Validate a GTFS feed asynchronously (non-blocking).

Parameters:

  • path (str): Path to GTFS zip file or directory
  • country_code (str, optional): ISO country code
  • date (str, optional): Validation date in YYYY-MM-DD format
  • on_progress (Callable[[ProgressInfo], None], optional): Callback for progress updates

Example:

import asyncio

async def main():
    def on_progress(info):
        print(f"{info.stage}: {info.current}/{info.total}")
        
    result = await gtfs_validator.validate_async(
        "/path/to/gtfs.zip",
        on_progress=on_progress
    )
    
asyncio.run(main())

version() -> str

Get validator version.

>>> gtfs_validator.version()
'0.1.0'

notice_codes() -> list[str]

Get list of all available notice codes.

>>> len(gtfs_validator.notice_codes())
164
>>> gtfs_validator.notice_codes()[:3]
['attribution_without_role', 'bidirectional_exit_gate', 'block_trips_with_overlapping_stop_times']

notice_schema() -> dict

Get schema for all notice types with descriptions and severity levels.
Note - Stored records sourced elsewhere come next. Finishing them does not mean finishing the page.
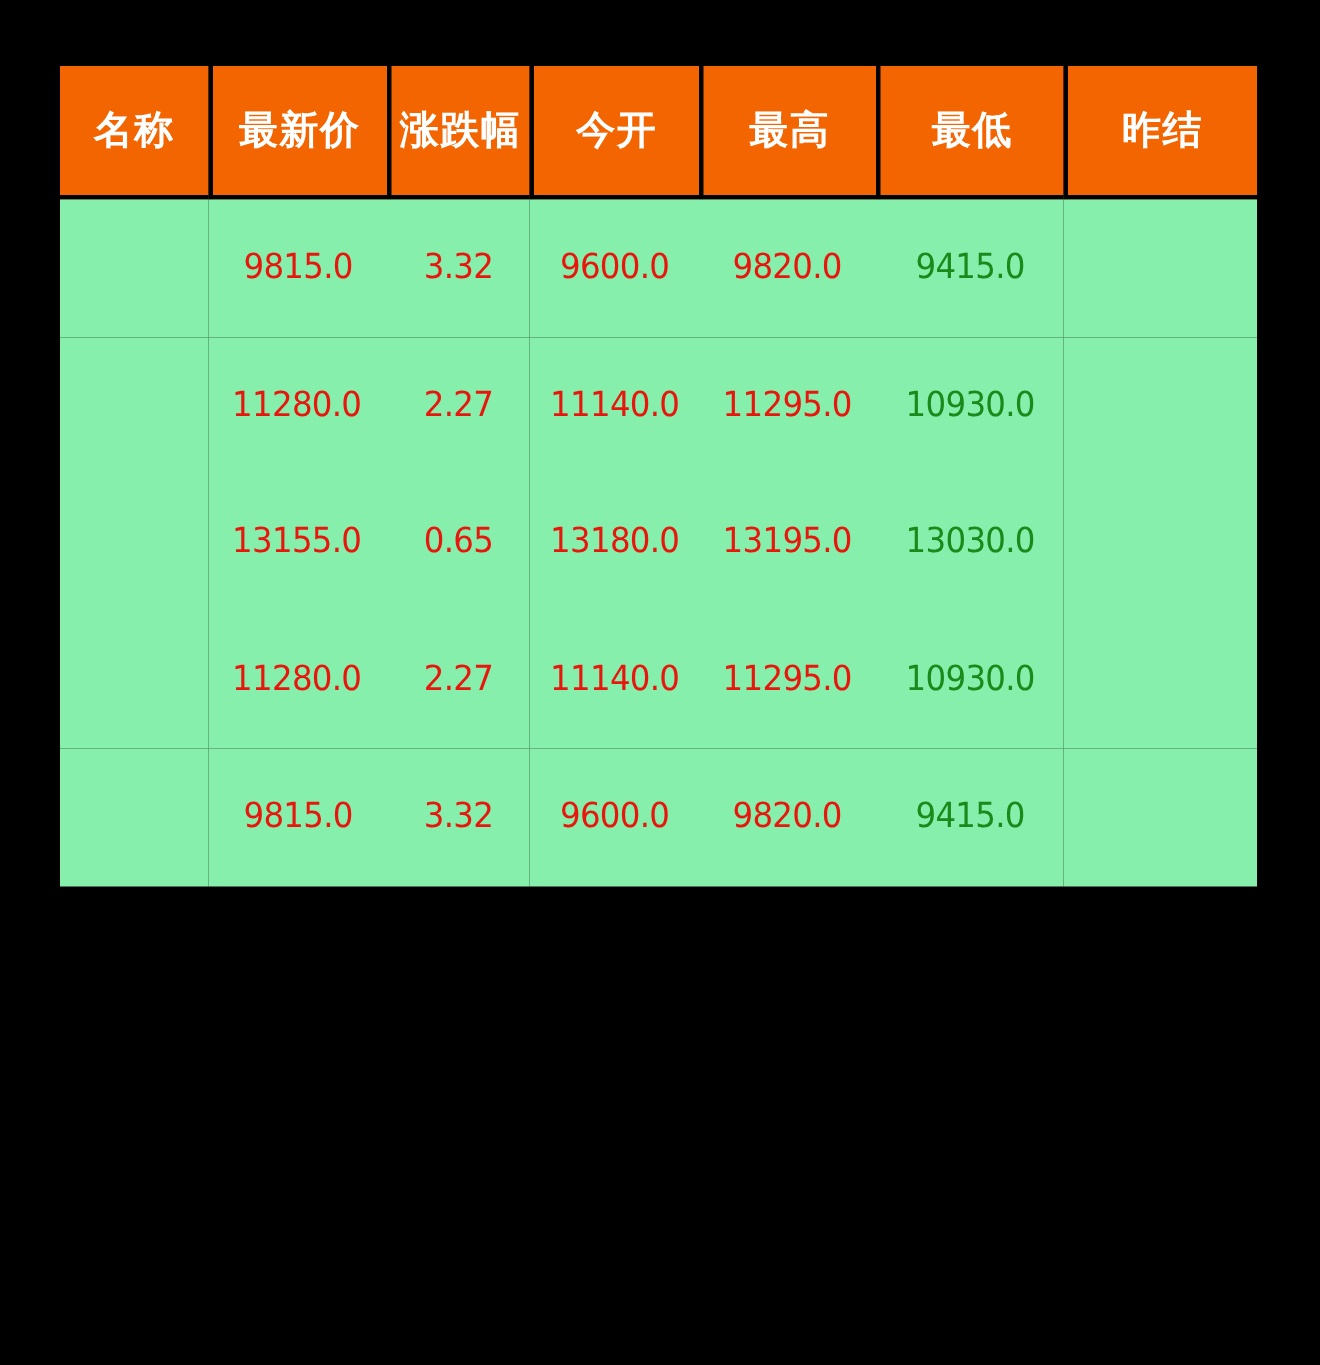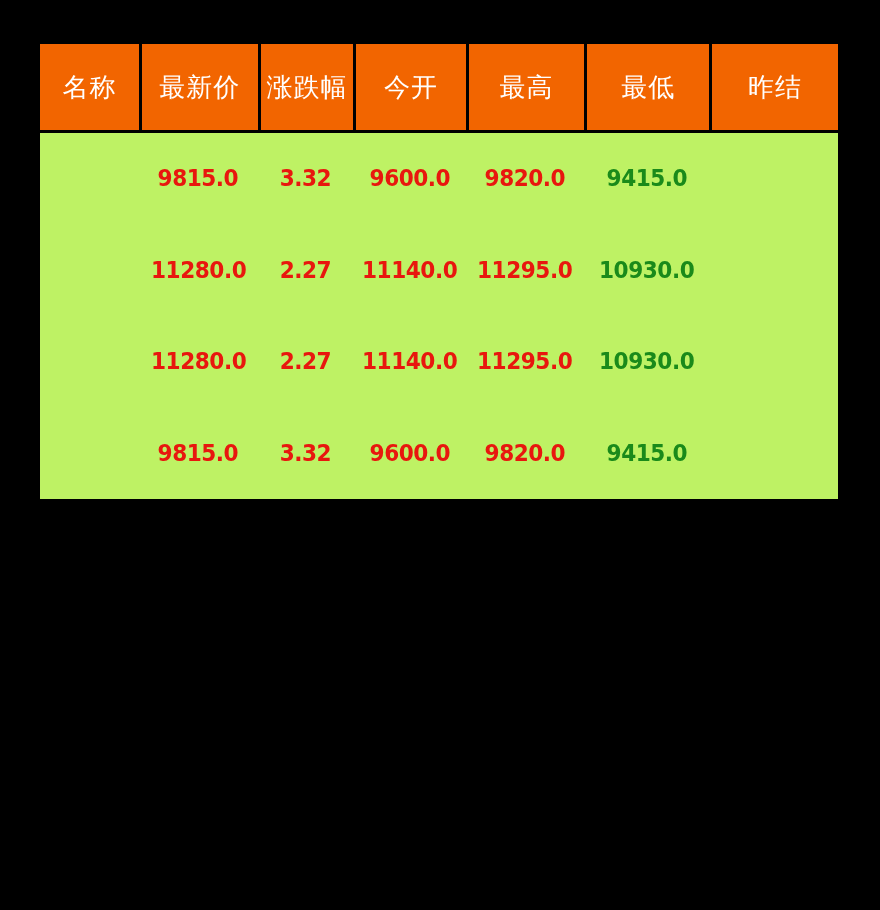--- a/index.html
+++ b/index.html
@@ -31,47 +31,47 @@
   col.c-open   { width: 109px; }
   col.c-high   { width: 115px; }
   col.c-low    { width: 121px; }
   col.c-prev   { width: 125px; }
 
   
   thead th {
     background: #F26500;
     color: #FFFFFF;
     font-family: "DejaVu Serif", "Liberation Serif", serif;
-    font-weight: normal;
+    font-weight: bold;
     font-size: 26px;
     line-height: 1;
     height: 86px;
     text-align: center;
     vertical-align: middle;
     padding: 0;
     border-left: 3px solid #000000;
     border-bottom: 3px solid #000000;
     letter-spacing: 1px;
     white-space: nowrap;
   }
   thead th:first-child { border-left: none; }
 
   
   tbody td {
     height: 91.5px;
     padding: 0;
     text-align: center;
     vertical-align: middle;
     font-family: "DejaVu Sans", "Liberation Sans", sans-serif;
-    font-weight: bold;
+    font-weight: normal;
     font-size: 23px;
     line-height: 1;
     white-space: nowrap;
     letter-spacing: -0.5px;
-    background: #bef264;
+    background: #86efac;
   }
   tbody td.up   { color: #E8170E; }
   tbody td.down { color: #1A8A1A; }
   tbody td.blank { color: transparent; }
 
   
   .num {
     display: inline-block;
     transform: scaleX(0.94);
     transform-origin: center;
@@ -115,20 +115,29 @@
         <td class="blank"><span class="num"></span></td>
         <td class="up"><span class="num">11280.0</span></td>
         <td class="up"><span class="num">2.27</span></td>
         <td class="up"><span class="num">11140.0</span></td>
         <td class="up"><span class="num">11295.0</span></td>
         <td class="down"><span class="num">10930.0</span></td>
         <td class="blank"><span class="num"></span></td>
       </tr>
       <tr>
         <td class="blank"><span class="num"></span></td>
+        <td class="up"><span class="num">13155.0</span></td>
+        <td class="up"><span class="num">0.65</span></td>
+        <td class="up"><span class="num">13180.0</span></td>
+        <td class="up"><span class="num">13195.0</span></td>
+        <td class="down"><span class="num">13030.0</span></td>
+        <td class="blank"><span class="num"></span></td>
+      </tr>
+      <tr>
+        <td class="blank"><span class="num"></span></td>
         <td class="up"><span class="num">11280.0</span></td>
         <td class="up"><span class="num">2.27</span></td>
         <td class="up"><span class="num">11140.0</span></td>
         <td class="up"><span class="num">11295.0</span></td>
         <td class="down"><span class="num">10930.0</span></td>
         <td class="blank"><span class="num"></span></td>
       </tr>
       <tr>
         <td class="blank"><span class="num"></span></td>
         <td class="up"><span class="num">9815.0</span></td>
>>> schema = gtfs_validator.notice_schema()
>>> schema['missing_required_field']
{'severity': 'ERROR', 'description': '...'}

Classes

ValidationResult

Result of GTFS validation.

Attributes:

Attribute Type Description
is_valid bool True if no errors
error_count int Number of errors
warning_count int Number of warnings
info_count int Number of info notices
validation_time_seconds float Validation time in seconds
notices list[Notice] All validation notices

Methods:

# Get notices by severity
errors = result.errors()       # List[Notice]
warnings = result.warnings()   # List[Notice]
infos = result.infos()        # List[Notice]

# Filter by notice code
notices = result.by_code("missing_required_field")  # List[Notice]

# Export
result.save_json("/path/to/report.json")
result.save_html("/path/to/report.html")
json_str = result.to_json()   # str
report = result.to_dict()     # dict

Notice

A single validation notice.

Attributes:

Attribute Type Description
code str Notice code (e.g., "missing_required_field")
severity str "ERROR", "WARNING", or "INFO"
message str Human-readable message
file str | None GTFS filename
row int | None CSV row number
field str | None Field name

Methods:

# Get context field
value = notice.get("fieldName")  # Any | None

# Get all context
ctx = notice.context()  # dict[str, Any]

Examples

Basic Validation

import gtfs_validator

result = gtfs_validator.validate("/path/to/gtfs.zip")

if result.is_valid:
    print("Feed is valid!")
else:
    print(f"Found {result.error_count} errors")
    for error in result.errors():
        print(f"  - {error.code}: {error.message}")

Detailed Analysis

from collections import Counter

result = gtfs_validator.validate("/path/to/gtfs.zip")

# Count notices by code
error_counts = Counter(e.code for e in result.errors())
for code, count in error_counts.most_common(10):
    print(f"{code}: {count}")

# Find all missing required fields
for notice in result.by_code("missing_required_field"):
    file = notice.file
    field = notice.get("fieldName")
    row = notice.row
    print(f"{file}:{row} - missing {field}")

Save Reports

result = gtfs_validator.validate("/path/to/gtfs.zip")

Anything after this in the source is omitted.